Il Procuratore Generale impugna le adozioni gay

Pompilia Rossi
15 Marzo 2016

Il Procuratore Generale presso la Corte d'Appello di Roma ha promosso ricorso per la cassazione della sentenza con cui la Corte d'Appello di Roma (App. Roma, 23 dicembre 2015), a conferma della decisione del Tribunale per i minorenni (Trib. min. Roma, sent., n. 299/2014), aveva disposto farsi luogo all'adozione, ex art. 44. lett. d) l. n. 184/1983, di una bambina da parte della compagna della madre biologica.

Il caso. Tizia si era rivolta al Tribunale per i Minorenni di Roma chiedendo, ai sensi dell'art. 44 comma 1 lett. d) l. n. 184/1983, l'adozione di Caia, figlia della propria compagna e convivente Sempronia, in considerazione dei consolidati e pluriennali rapporti instaurati con la minore sin dalla sua nascita.

Sempronia, sentita dal Tribunale per i minorenni, ha prestato il proprio consenso all'accoglimento della domanda.

Il Tribunale per i minorenni - dopo aver svolto tutti gli accertamenti opportuni - ha disposto farsi luogo all'adozione della minore, in considerazione dell'interpretazione consolidata della lett. d) art. 44 cit., per cui l'adozione in casi particolare è ammessa tutte le volte che vi sia impossibilità, di fatto o anche solo giuridica, di disporre affidamento preadottivo dell'adottanda.

Avverso la decisione il PMM aveva proposto appello, respinto però con sentenza del 23 dicembre 2015 (App. Roma, 23 dicembre 2015).
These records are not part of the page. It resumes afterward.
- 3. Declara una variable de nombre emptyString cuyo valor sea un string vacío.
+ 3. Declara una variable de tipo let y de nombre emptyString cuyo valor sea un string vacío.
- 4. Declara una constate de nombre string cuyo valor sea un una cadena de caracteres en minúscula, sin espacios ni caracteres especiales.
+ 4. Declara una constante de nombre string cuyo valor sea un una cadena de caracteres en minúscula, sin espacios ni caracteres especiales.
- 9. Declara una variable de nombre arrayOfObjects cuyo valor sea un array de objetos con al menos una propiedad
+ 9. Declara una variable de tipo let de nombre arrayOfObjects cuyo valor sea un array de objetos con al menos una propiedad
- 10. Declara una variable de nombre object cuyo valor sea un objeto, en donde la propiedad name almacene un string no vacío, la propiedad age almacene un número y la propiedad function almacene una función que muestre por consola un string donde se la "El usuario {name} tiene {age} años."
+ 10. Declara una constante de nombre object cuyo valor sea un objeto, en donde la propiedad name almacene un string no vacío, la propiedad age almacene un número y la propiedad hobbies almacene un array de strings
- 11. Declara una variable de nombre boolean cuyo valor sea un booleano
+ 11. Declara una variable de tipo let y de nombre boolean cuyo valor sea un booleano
La questione sollevata. Il Procuratore Generale ha contestato la decisione della Corte d'appello nei seguenti passaggi motivazionali: a) la mancata nomina di un curatore speciale all'adottanda, pur essendo evidente un conflitto di interessi tra la madre biologica (che aveva prestato il suo consenso all'adozione) e la figlia minore; b) la non corretta interpretazione dell'art. 44 lett. d) l. n. 184/1983, la cui applicazione, secondo il Procuratore Generale, deve limitarsi alle ipotesi in cui vi sia una constatata impossibilità di fatto di disporre l'affidamento preadottivo della minore (mentre invece, secondo i giudici del merito, la norma coprirebbe anche l'impossibilità giuridica, ovverosia anche i casi in cui non vi sia lo stato di abbandono del minore).

Il ragionamento del Procuratore Generale. Con particolare riferimento al secondo motivo, il Procuratore generale ha sostenuto, con articolato ragionamento che: i) l'adozione in casi particolari di cui alla lett. d) art. 44 è ipotesi diversa da quelle previste alle lett. a) (adozione da parte di parenti entro il sesto grado) e b) (adozione da parte del coniuge); il principio per cui non è necessaria la dichiarazione di adottabilità nelle ipotesi sub a) e b) non è consequenzialmente applicabile anche all'ipotesi di cui alla lett. d);

ii) l'espressione “constatata impossibilità di affidamento preadottivo”, per la sua struttura lessicale e grammaticale, necessariamente implica che sia disposto l'affidamento preadottivo (e che, dunque il minore versi in stato di abbandono) e che esso sia, per l'appunto, impossibile proprio per l'uso del participio passato “constatata”.

La decisione. Considerato il dibattito sul tema e le posizioni, anche dottrinali, contrastanti in punto interpretazione dell'art. 44 lett. d) (riguardante sia le coppie etero conviventi, sia le coppie same sex), si rivela opportuno l'operato del Procuratore Generale della Corte d'Appello, finalizzato a stimolare un intervento normofilattico e stabilizzante (se non dirimente) da parte della Suprema Corte.